Magazine extols editor's unabashed love of booze

Jan. 1 2005

By David Kelly

Every hour is happy hour at Modern Drunkard magazine.

It's barely 3 p.m., and editor Frank Kelly Rich is draining his gin and tonic and eyeing a whiskey bottle on the top shelf. Moments later, he's drinking that as well.

A huge bar dominates the office, the fridge is stocked with beer and the handful of employees of the bimonthly publication are invited to drink. Smoking is OK, too.

As the booze flows, Rich, 41, extols the virtues of alcohol, calling it a boon to mankind while claiming that drunks are an "oppressed minority."

Nothing knocks him off message.

What about cirrhosis of the liver? "There's a tidal wave of new evidence that drinking is actually good for you," he insisted.

Alcohol's effect on families? "I think drinking is conducive to a happy family life," he countered.

Rich lit a cigarette and smiled as the ice melted in his cocktail. His downtown Denver office is decorated with posters of Dean Martin, Jackie Gleason and other famous tipplers of yesteryear.

"The most accomplished people have been drinkers," he said. "Hemingway was a great literary drunk, and I think a lot of teetotalers would trade their lives for his in a second. Alcohol is the great socializer. Can you imagine a world without it? Well, I guess you can — it's called the Middle East."

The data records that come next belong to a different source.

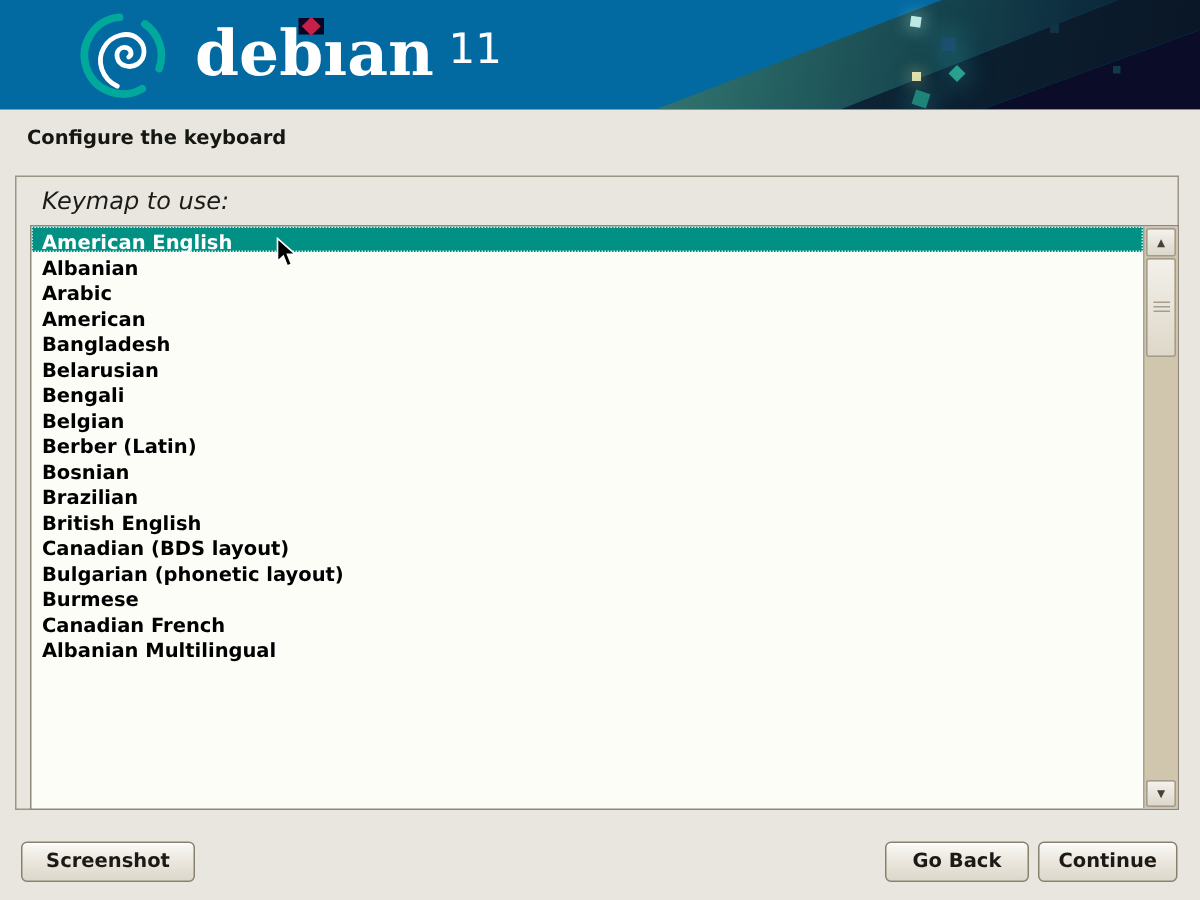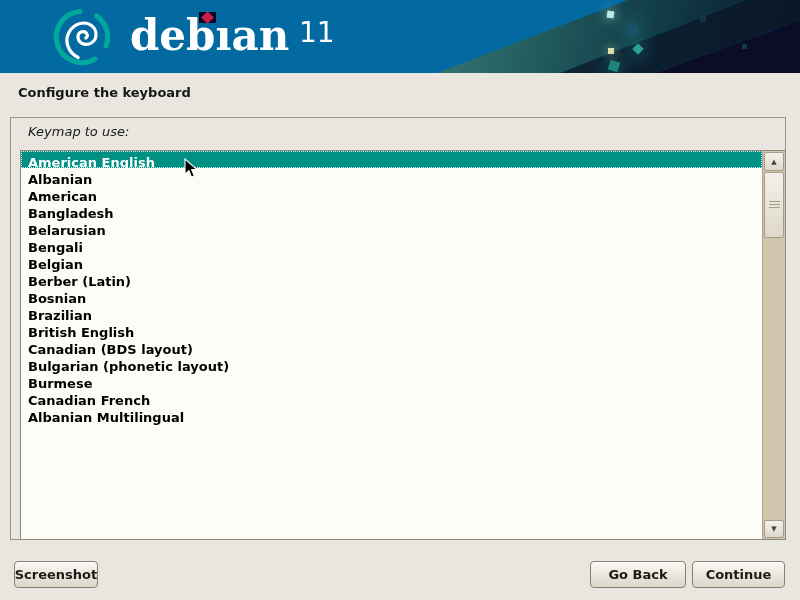"Keymap to use:" .keymap-label { font-size: 13px -> 16px }
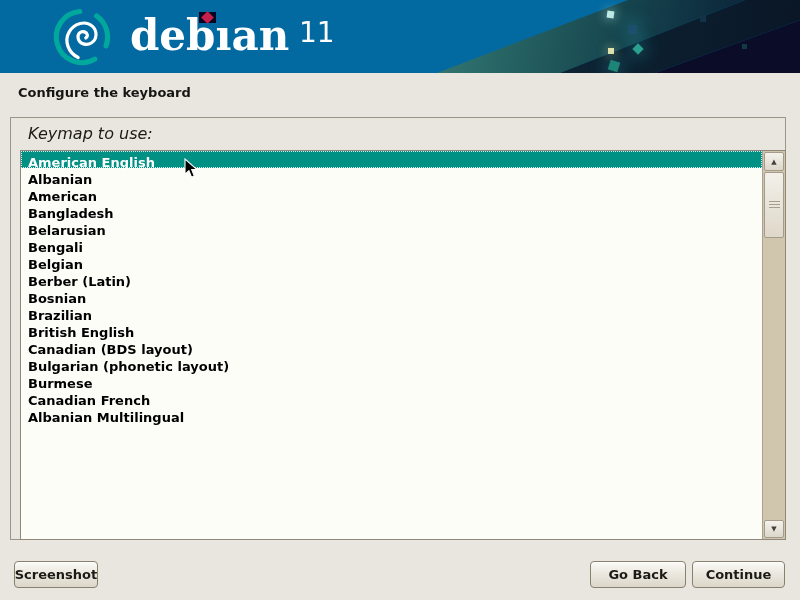"Arabic" div.row { html: none -> <div>Arabic</div> }
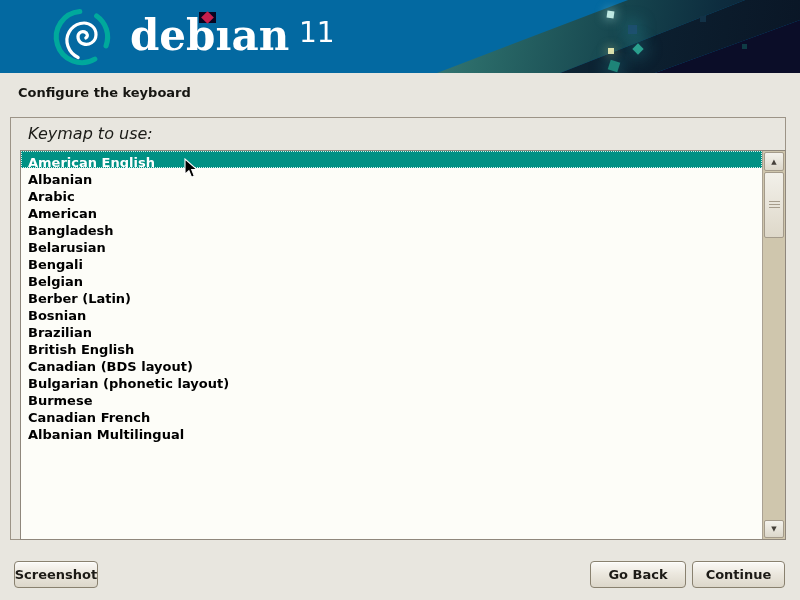"Screenshot" .btn-screenshot { width: 84px -> 116px }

Modern Drunkard is an irreverent, 50,000-circulation glossy magazine full of pinup girls and macho men alongside articles on drinking, getting drunk and hiding a hangover from "the Man," i.e., the boss. It also includes serious examinations of liquor, biographies of history's great drunks and selected odes to the drinking life. The magazine sells for $4.50 in bookstores across the United States and Europe, and free copies are available in many bars.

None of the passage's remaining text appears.